Embedded Systems Academy

Over the past year, our authors Christian Keydel and Olaf Pfeiffer have published several security- related CAN articles in the CAN newsletter. It’s now time for an up-to-date summary, review and outlook.

How do we address security?

To analyze the application-specific attack scenarios, we can group systems with CAN-connected devices as follows:

• Private and locked:
  Only trusted persons have physical access to CAN wires and devices. There are no gateways to other networks.
• Remotely accessible:
  The CAN bus is connected to one or multiple gateways to other networks.
• Time-limited physical access:
  An untrusted party can be expected to have physical access to the CAN bus and devices for a limited time.
• Unlimited physical access:
  An untrusted party can be expected to continuously have physical access to the system.

What measures should be taken?

The recommended security measures for the mentioned groups range from none for group 1 to state-of-the-art for group 4 which presents the toughest challenge. With virtually unlimited physical access, an untrusted party can go as far as using flash/code extraction services for MCUs to obtain code and private keys. To thwart such attempts, you will have to use a secure microcontroller with built-in encrypted key and code storage like the NXP LPC54Sxx series for example. Here, the encryption is based on a private PUF (Physical Unclonable Function) which uses physical properties that vary for each chip and can never be extracted, like contents of uninitialized SRAM.
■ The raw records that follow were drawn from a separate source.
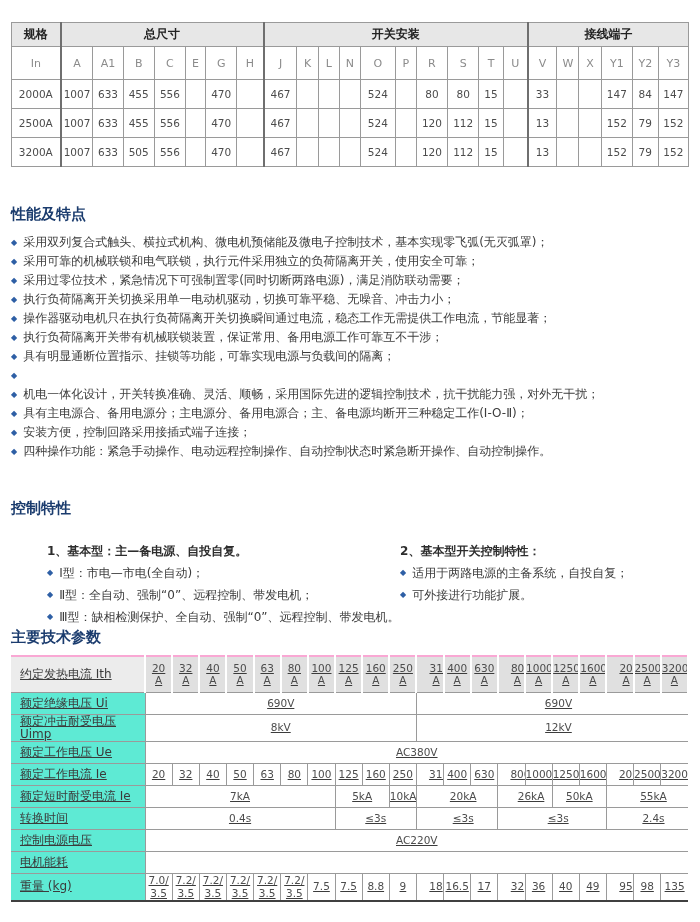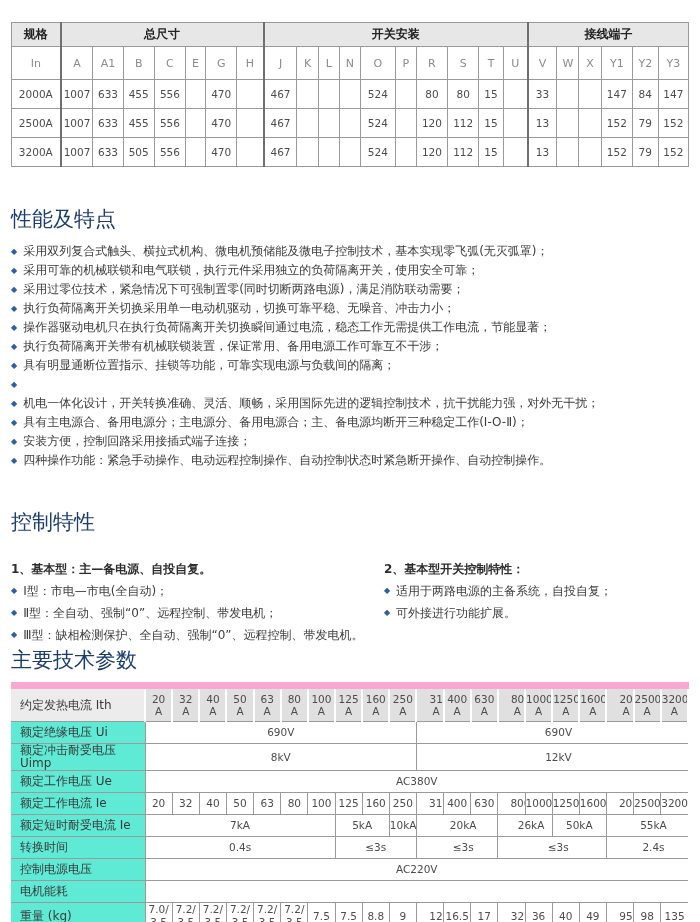--- a/index.html
+++ b/index.html
@@ -11,42 +11,42 @@
 
   
   .spec-table{margin-top:12px;}
   .spec-table th,.spec-table td{border:1px solid #9a9a9a;text-align:center;overflow:hidden;padding:0;}
   .spec-table .grp-row th{background:#e7e7e7;font-weight:bold;font-size:12px;color:#222;height:24px;}
   .spec-table .letter-row th{font-weight:normal;color:#8b8b8b;font-size:11px;height:33px;background:#fff;}
   .spec-table td{font-size:10.5px;color:#4c4c4c;height:29px;}
   .spec-table .gb{border-left:2px solid #6f6f6f;}
 
   
-  .sec-title{color:var(--heading);font-size:21px;font-weight:normal;}
+  .sec-title{color:var(--heading);font-size:15px;font-weight:bold;}
   .features{margin-top:38px;}
   .features .sec-title{margin-bottom:9px;}
   .bullets{list-style:none;}
   .bullets li{display:flex;align-items:flex-start;font-size:12px;line-height:19px;color:#3c3c3c;}
   .dia{color:var(--bullet);font-size:8px;line-height:19px;margin-right:6px;flex:0 0 auto;}
   .btxt{white-space:nowrap;overflow:hidden;}
 
   
   .control{margin-top:38px;}
   .control .sec-title{margin-bottom:22px;}
-  .control-cols{display:flex;}
+  .control-cols{display:flex;margin-left:36px;}
   .control-col{flex:0 0 55%;}
   .control-col.right{flex:1;}
   .control-subtitle{font-weight:bold;font-size:12px;line-height:22px;color:#2d2d2d;}
   .control-col .bullets li{line-height:22px;}
   .control-col .dia{line-height:22px;}
 
   
   .params{}
   .params .sec-title{margin-bottom:8px;}
-  .params-table{border-top:7px solid #f9a8d4;border-bottom:2px solid #404040;}
+  .params-table{border-top:2px solid #f9a8d4;border-bottom:2px solid #404040;text-decoration:underline;}
   .params-table th,.params-table td{border:1px solid #9a9a9a;font-size:10.5px;color:#4c4c4c;text-align:center;padding:0;overflow:hidden;}
   .params-table tr>*:first-child{border-left:none;}
   .params-table tr>*:last-child{border-right:none;}
   .params-table .p-label{text-align:left;padding:0 0 0 9px;font-size:12px;color:#3b3b3b;background:#5eead4;}
   .params-table .p-head th{background:#e0e0e0;border-left:2px solid #fff;border-right:2px solid #fff;height:36px;font-weight:normal;vertical-align:middle;}
   .params-table .p-head .p-label{background:#ececec;}
   .params-table td{height:22px;white-space:pre-line;line-height:13px;vertical-align:middle;}
   .params-table .num,.params-table .unit{line-height:12px;font-size:10.5px;}
   .params-table .gb{border-left:1.5px solid #777;padding-left:12px;}
 </style>
@@ -469,21 +469,21 @@
             <td colspan="1">7.2/
 3.5</td>
             <td colspan="1">7.2/
 3.5</td>
             <td colspan="1">7.2/
 3.5</td>
             <td colspan="1">7.5</td>
             <td colspan="1">7.5</td>
             <td colspan="1">8.8</td>
             <td colspan="1">9</td>
-            <td class="gb" colspan="1">12</td>
+            <td class="gb" colspan="1">18</td>
             <td colspan="1">16.5</td>
             <td colspan="1">17</td>
             <td class="gb" colspan="1">32</td>
             <td colspan="1">36</td>
             <td colspan="1">40</td>
             <td colspan="1">49</td>
             <td class="gb" colspan="1">95</td>
             <td colspan="1">98</td>
             <td colspan="1">135</td>
           </tr>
Securing CAN communications is a viable option especially for group 2 and in combination with physical protection also group 3 applications. As we’ve shown, it needs only minimal resources to implement injection monitoring in combination with a secure heartbeat (see article “Scalable CAN security”). However, due to the limited data size in CAN messages, individual message authentication often requires sending a second message with the authentication data.
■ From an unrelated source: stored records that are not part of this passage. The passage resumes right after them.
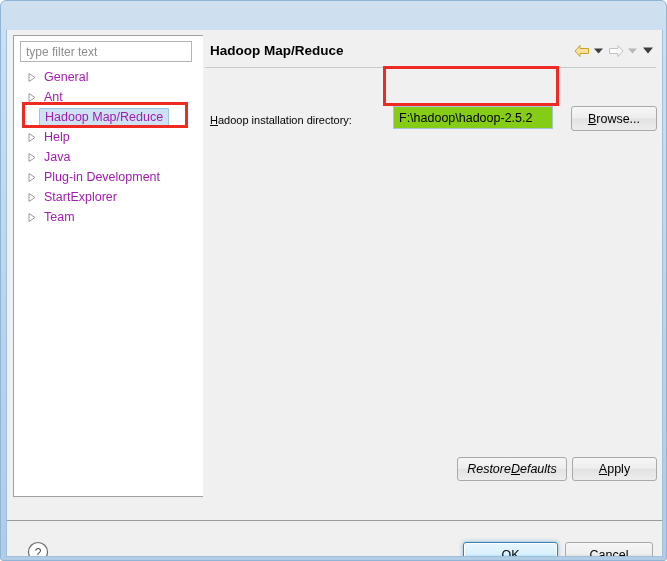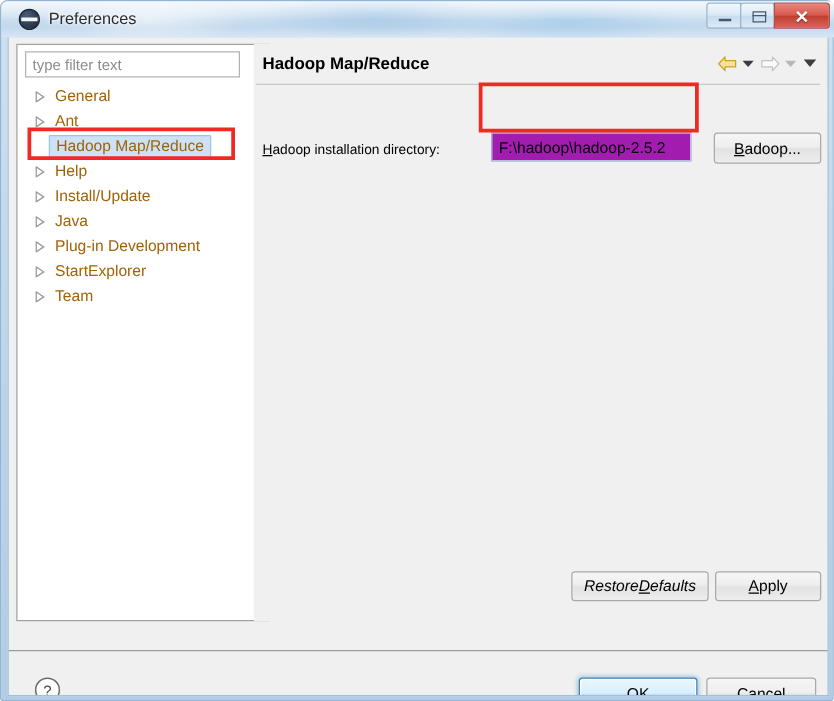--- a/index.html
+++ b/index.html
@@ -170,21 +170,21 @@
     left: 0; top: 31px;
     width: 100%;
   }
   .tree-item {
     position: relative;
     height: 20px;
     display: flex;
     align-items: center;
     padding-left: 14px;
     font-size: 12.5px;
-    color: #a16207;
+    color: #a21caf;
     white-space: nowrap;
   }
   .tree-item .arrow {
     width: 14px;
     display: inline-block;
     flex: 0 0 14px;
     color: #9a9a9a;
     font-size: 9px;
     line-height: 1;
   }
@@ -239,21 +239,21 @@
     white-space: nowrap;
   }
   .field-label u { text-decoration: underline; }
 
   .dir-input {
     position: absolute;
     left: 190px; top: 71px;
     width: 160px;
     height: 23px;
     box-sizing: border-box;
-    background: #a21caf;
+    background: #84cc16;
     border: 1px solid #a8c4da;
     font-size: 12.5px;
     color: #000000;
     padding: 2px 5px;
     outline: none;
     font-family: "Liberation Sans", sans-serif;
   }
 
   .btn {
     box-sizing: border-box;
@@ -330,37 +330,20 @@
     z-index: 50;
   }
   .annot-tree  { left: 21px;  top: 101px; width: 166px; height: 26px; }
   .annot-input { left: 382px; top: 65px;  width: 176px; height: 40px; }
 </style>
 </head>
 <body>
 
 <div class="window">
 
-  <div class="titlebar">
-    <div class="sheen"></div>
-    <div class="title-icon"></div>
-    <div class="title-text">Preferences</div>
-
-    <div class="winbtns">
-      <div class="winbtn min">
-        <span class="glyph-min"></span>
-      </div>
-      <div class="winbtn">
-        <span class="glyph-restore"></span>
-      </div>
-      <div class="winbtn close">
-        <span class="glyph-close">✕</span>
-      </div>
-    </div>
-  </div>
 
   <div class="client">
 
     <div class="tree-panel">
       <input class="filter-box" type="text" placeholder="type filter text" style="">
 
       <div class="tree">
 
         <div class="tree-item">
           <span class="arrow">
@@ -387,28 +370,20 @@
 
         <div class="tree-item">
           <span class="arrow">
             <svg width="8" height="9" viewBox="0 0 8 9">
                 <polygon points="1,0.5 7,4.5 1,8.5" fill="none" stroke="#9a9a9a" stroke-width="1"></polygon>
               </svg>
           </span>
           <span class="label">Help</span>
         </div>
 
-        <div class="tree-item">
-          <span class="arrow">
-            <svg width="8" height="9" viewBox="0 0 8 9">
-                <polygon points="1,0.5 7,4.5 1,8.5" fill="none" stroke="#9a9a9a" stroke-width="1"></polygon>
-              </svg>
-          </span>
-          <span class="label">Install/Update</span>
-        </div>
 
         <div class="tree-item">
           <span class="arrow">
             <svg width="8" height="9" viewBox="0 0 8 9">
                 <polygon points="1,0.5 7,4.5 1,8.5" fill="none" stroke="#9a9a9a" stroke-width="1"></polygon>
               </svg>
           </span>
           <span class="label">Java</span>
         </div>
 
@@ -474,21 +449,21 @@
             </svg>
         </span>
       </div>
 
       <div class="field-label"><u>H</u><span>adoop installation directory:</span></div>
 
       <input class="dir-input" type="text" value="F:\hadoop\hadoop-2.5.2" style="">
 
       <div class="btn browse-btn">
           <u>B</u>
-          <span>adoop...</span>
+          <span>rowse...</span>
         </div>
 
       <div class="btn restore-btn">
           <span>Restore </span>
           <u>D</u>
           <span>efaults</span>
         </div>
 
       <div class="btn apply-btn">
           <u>A</u>

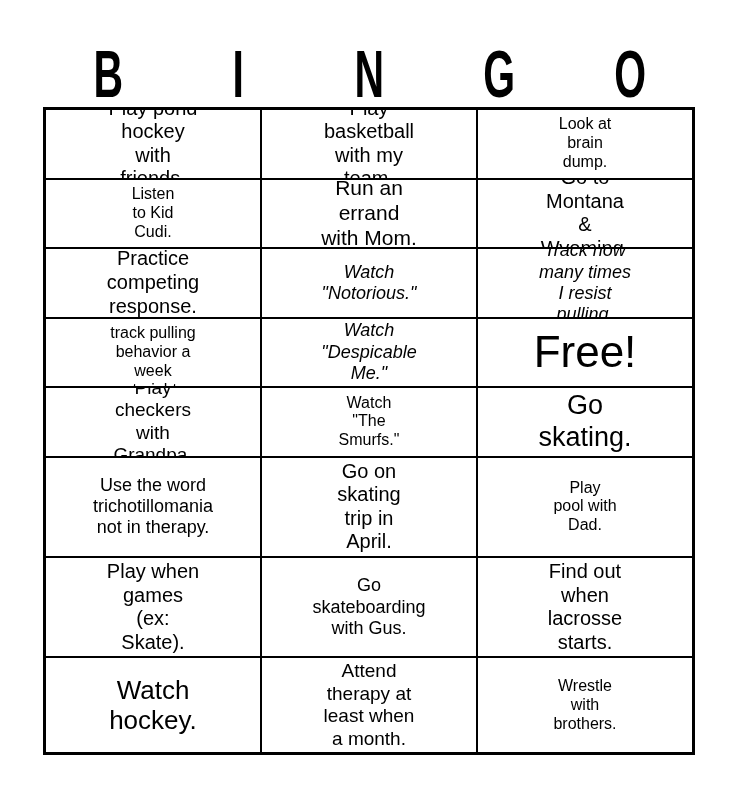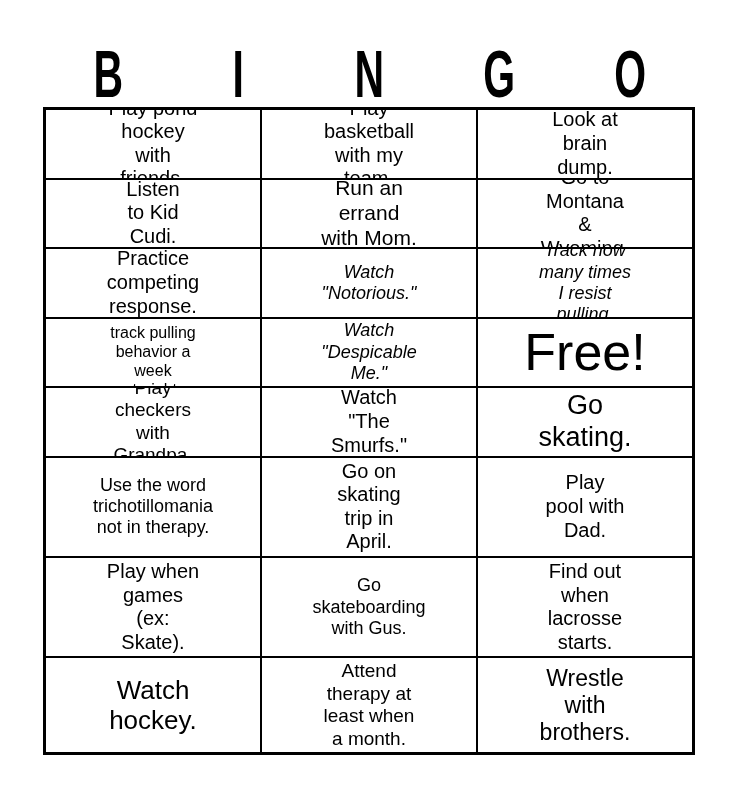--- a/index.html
+++ b/index.html
@@ -61,25 +61,25 @@
     overflow: hidden;
     cursor: pointer;
     background: #ffffff;
   }
   .fs-15 { font-size: 18px; }
   .fs-17 { font-size: 16px; }
   .fs-18 { font-size: 18px; font-style: italic; }
   .fs-19 { font-size: 19px; }
   .fs-20 { font-size: 20px; }
   .fs-21 { font-size: 21px; }
-  .fs-23 { font-size: 23px; text-align: center; }
-  .fs-24 { font-size: 20px; }
+  .fs-23 { font-size: 16px; text-align: center; }
+  .fs-24 { font-size: 16px; }
   .fs-26 { font-size: 26px; }
   .fs-27 { font-size: 27px; }
-  .fs-44 { font-size: 52px; line-height: 1; }
+  .fs-44 { font-size: 44px; line-height: 1; }
 </style>
 </head>
 <body>
 
 <div class="page">
 
   <div class="bingo-header">
     <div class="bingo-letter">B</div>
     <div class="bingo-letter">I</div>
     <div class="bingo-letter">N</div>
With CAN FD, adding security becomes easier, as the payload and security record can often be combined in a single CAN FD data frame, avoiding the overhead of managing a second authentication message.

What can we expect in the future?

In the new CiA CAN Cyber Security group it has become clear that where security is required, it should be added to all communication layers.  To add message monitoring and flood protection to the CAN bus, there are hardware solutions like NXPs TJA115x secure CAN/CAN FD transceiver family. Similar protection can be added in software to the lowest driver layers. Just above the data link layer, CANcrypt (FD) provides a secure grouping mechanism. For the CANopen/CANopen FD and J1939 protocol layers, different security features can be implemented, including authenticated access for diagnostics or remote-control features.

Reaching highest security levels will only be possible if the hardware supports securing the software and communications, using built-in features for the protection of stored code and keys.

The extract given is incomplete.